January 31. The Ultimate Blog Challenge.
I’ve finally arrived at the end of January and the UBC. Have I accomplished all that I set out to do? Well, mostly. I’ve shown up almost every day, missing maybe a handful. Did I have fun? Yes! I made that a prerequisite.
February 1. The Ultimate Blog Challenge.
I didn’t have enough in me yesterday to finish. I had a block. There was no flow, no words or thoughts. There was no fun. Rather than struggle and trying to push through it all, I let it go. I’m back to close up January and the Challenge. It’s been fast. It’s been slow. It’s long and then it’s gone like a flash. That’s how it is. That’s how life is. It’s a good reminder – to make the moments count. When the struggle is great, let go a little if possible and appropriate. In my art class, we’re instructed to do all work as potential Quality or Selected Artworks. Experiement, explore, revisit, reconstruct and refine. I like that approach in my writing also.

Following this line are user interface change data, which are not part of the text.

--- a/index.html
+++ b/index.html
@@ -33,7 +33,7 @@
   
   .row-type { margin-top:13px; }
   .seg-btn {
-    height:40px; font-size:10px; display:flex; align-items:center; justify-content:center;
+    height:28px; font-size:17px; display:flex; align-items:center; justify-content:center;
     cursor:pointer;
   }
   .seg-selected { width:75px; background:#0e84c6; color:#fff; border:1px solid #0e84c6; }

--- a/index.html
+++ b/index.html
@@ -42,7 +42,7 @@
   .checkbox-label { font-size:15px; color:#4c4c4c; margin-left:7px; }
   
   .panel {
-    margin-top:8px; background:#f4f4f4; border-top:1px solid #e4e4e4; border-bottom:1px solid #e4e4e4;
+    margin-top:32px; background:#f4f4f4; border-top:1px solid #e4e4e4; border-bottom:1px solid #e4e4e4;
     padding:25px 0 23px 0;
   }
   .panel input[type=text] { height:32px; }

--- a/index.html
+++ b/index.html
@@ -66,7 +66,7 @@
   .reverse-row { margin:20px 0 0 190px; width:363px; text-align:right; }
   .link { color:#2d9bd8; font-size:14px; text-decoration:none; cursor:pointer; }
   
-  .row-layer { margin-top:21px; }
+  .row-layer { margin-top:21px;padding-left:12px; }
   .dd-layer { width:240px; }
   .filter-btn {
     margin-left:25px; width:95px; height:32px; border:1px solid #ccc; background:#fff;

It’s been a good month and a good challenge with a diversified group. Lots of interaction and learning from each other. This is the end of the January Ultimate Blog Challenge. I look forward to the next one in a few months. Meanwhile, I shall babble on in my space. I’m a retired nurse. Perhaps I shall mumble about my experience. I had a dream last night – about nursing. It went as all dreams do. It didn’t make much sense. In waking life, I don’t think of myself as a nurse any more. But they make up most of my dreams. Is that telling? Maybe they need to be told, so I can let go of that role in my dreams, to be truly free. Till next time.
2 thoughts on “THE END”
I would love to learn more about your years as a nurse. I think your dreams might be telling you something. I’m looking forward to following your blog in the coming months in between challenges.
Thank you, Cheryl. And I shall look forward to hearing more about your journey. Keep writing.